RAID issue - need help recovering degraded array

jahlewis

151
+0/-0

RAID issue - need help recovering degraded array

« Reply #1 on: October 17, 2006, 03:52:27 AM »

OK, I'm reading like crazy here...

As I interpret this, /dev/md1 is broken, with /dev/hda2 not being mirrored.

However, if I try to add hda2 back to md1, I get an invalid argument error:

Code: [Select]

[root@gluon]# mdadm -a /dev/md1 /dev/hda2
mdadm: hot add failed for /dev/hda2: Invalid argument

So... I tried removing the partition first:

Code: [Select]

[root@gluon]# mdadm /dev/md1 -r /dev/hda2 -a /dev/hda2
mdadm: hot remove failed for /dev/hda2: No such device or address

So now what? the / partition on hda is hosed? How do I rebuild that? I'm quickly diving out of my depth here...

Logged

............

jahlewis

151
+0/-0

RAID issue - need help recovering degraded array

« Reply #3 on: October 17, 2006, 04:40:40 AM »

Last post tonight...

Reading this http://www.linuxquestions.org/questions/showthread.php?t=429857

Suggests running mdadm -C if all else fails... So I did:

Code: [Select]

[root@gluon init.d]# mdadm -C /dev/md1 -l1 -n2 /dev/hda2 /dev/hdb2
mdadm: /dev/hda2 appears to contain an ext2fs file system
    size=155918784K  mtime=Mon Oct 16 18:27:39 2006
mdadm: /dev/hda2 appears to be part of a raid array:
    level=1 devices=2 ctime=Thu Jan 12 19:21:55 2006
mdadm: /dev/hdb2 appears to contain an ext2fs file system
    size=155918784K  mtime=Sun Oct 15 20:33:12 2006
mdadm: /dev/hdb2 appears to be part of a raid array:
    level=1 devices=2 ctime=Thu Jan 12 19:21:55 2006
Continue creating array?

And I chickened out. Afraid of wiping the contends of the surviving partition. Does anyone know if I chose to continue, what whould happen?

Thanks for your patience

Logged

............

crazybob

894
+0/-0

RAID issue - need help recovering degraded array

« Reply #4 on: October 17, 2006, 02:17:33 PM »

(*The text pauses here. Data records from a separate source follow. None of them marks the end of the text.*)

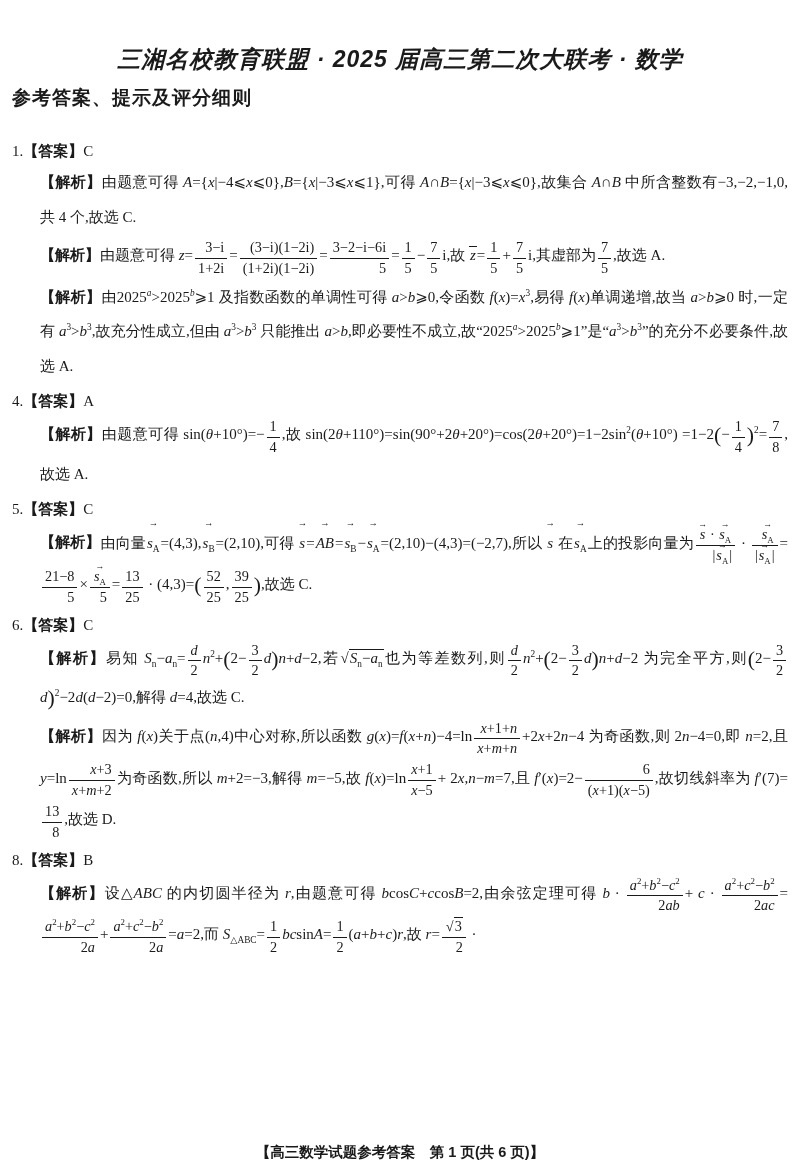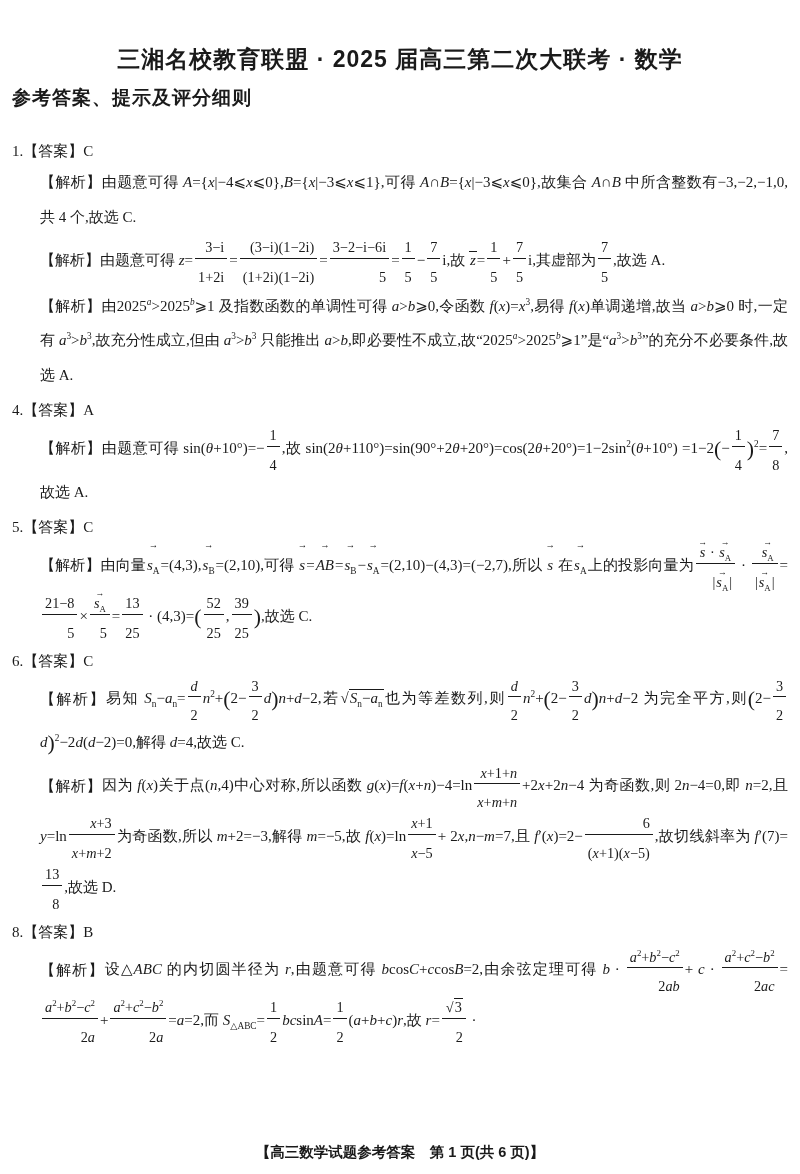"三湘名校教育联盟 · 2025 届高三第二次大联考 ·" .title { font-style: none -> italic }
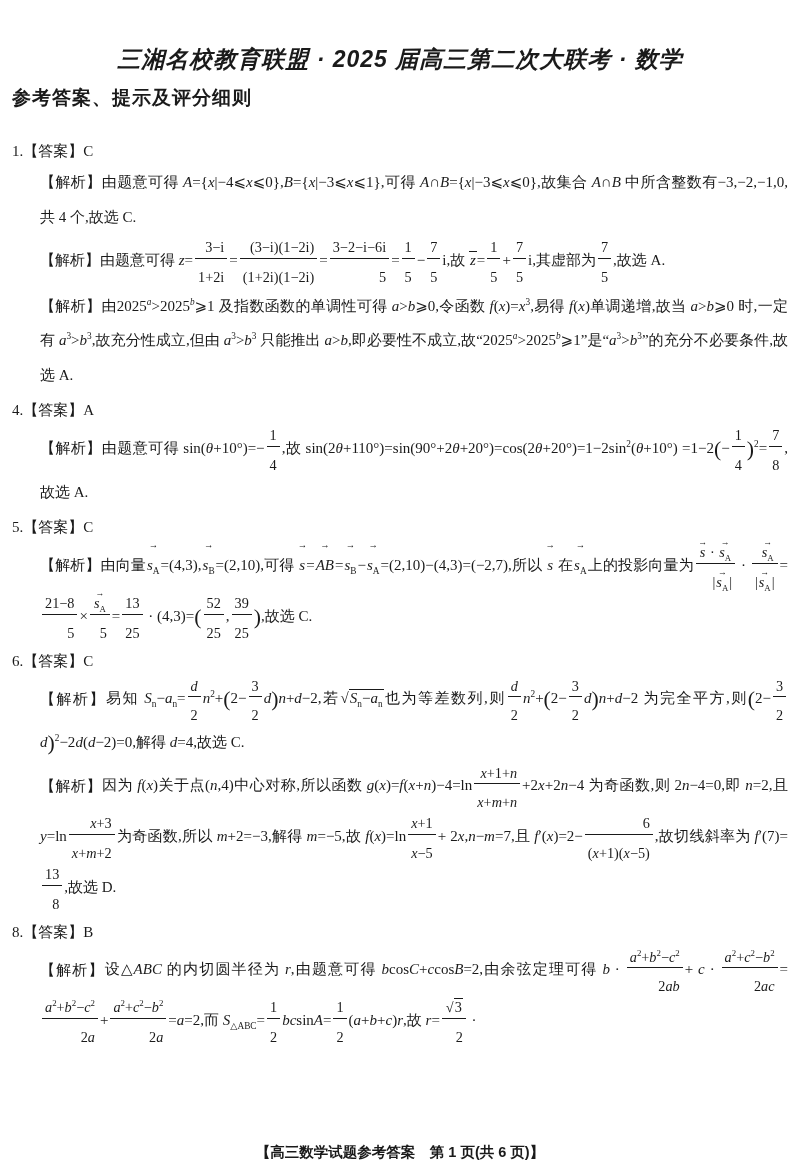"【答案】" .b { font-weight: 400 -> 700 }
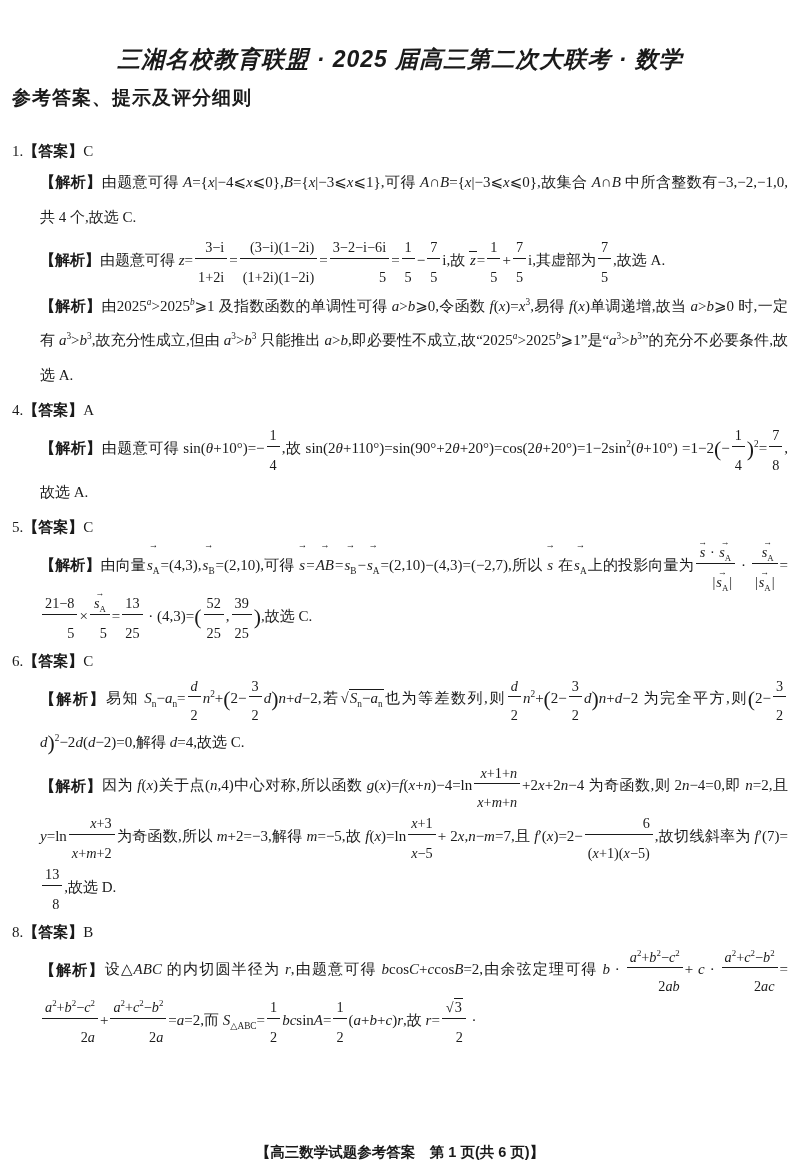"1+2i" .fr .d { margin-top: 9px -> none }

When I had a drive that had a failed section in the raid, I removed the problem drive, and ran a program called HDD regenerator (http://www.dposoft.net/) on the drive. When I replaced the drive, it was detected as a new drive, and the raid was rebuilt without issue. You could run the program with the drive in place depending on how long you care to go without the sever being available. Hdd regenerator can take quite a while depending on drive sizw

Logged

If you think you know whats going on, you obviously have no idea whats going on!

jahlewis

151
+0/-0

RAID issue - need help recovering degraded array

« Reply #5 on: October 17, 2006, 10:26:29 PM »

Couple of things...

The drives are OK, since the other partitions on hda are working, so it is just a bad partition (hda2) that is attached to the md1 mirror set.

I have no idea which is hda and which is hdb in my system, so wouldn't know which to unplug.

Is the best course to stop the mirroring, make the the hdb disk the primary, reformat hda, then add it back to the mirror? If this is the case, can anyone point me in the right direction?

Thanks.

Logged

............

ldkeen

405
+0/-0

RAID issue - need help recovering degraded array

« Reply #6 on: October 17, 2006, 11:02:14 PM »

jahlewis,
Can you post the partition info from /dev/hda using

Code: [Select]

#fdisk /dev/hda followed by "p" to print the info.

Quote from: "jahlewis"

I have no idea which is hda

Both your hard drives are on the same cable (which is highly discouraged) so most of the time hda would be the drive at the end of the cable and hdb would be in the middle of the cable, but if unsure you should check the jumper settings on both drives to make sure.

Code: [Select]

#mdadm -a /dev/md1 /dev/hda2
That should have done the trick. I'm trying to work out why you have 3 raid devices instead of 2. Are you running version 7.0? It looks like /dev/md2 must be your swap.
Lloyd

Logged

raem

3,972
+4/-0

RAID issue - need help recovering degraded array

« Reply #7 on: October 17, 2006, 11:35:52 PM »

ldkeen & jahlewis

> I'm trying to work out why you have 3 raid devices instead of 2.
> Are you running version 7.0?

Assuming sme7 (as posted in sme7 forum), then it looks like the server was updated from sme6.x. The 3 partition format has been retained as the upgrade process did not convert it.
It will NOT be possible to simply remove & replace a drive and have the system automatically rebuild the array using the admin console menu. This will only work for new sme7 installs (or new sme7 installs plus restore from 6.x) where there are 2 partitions.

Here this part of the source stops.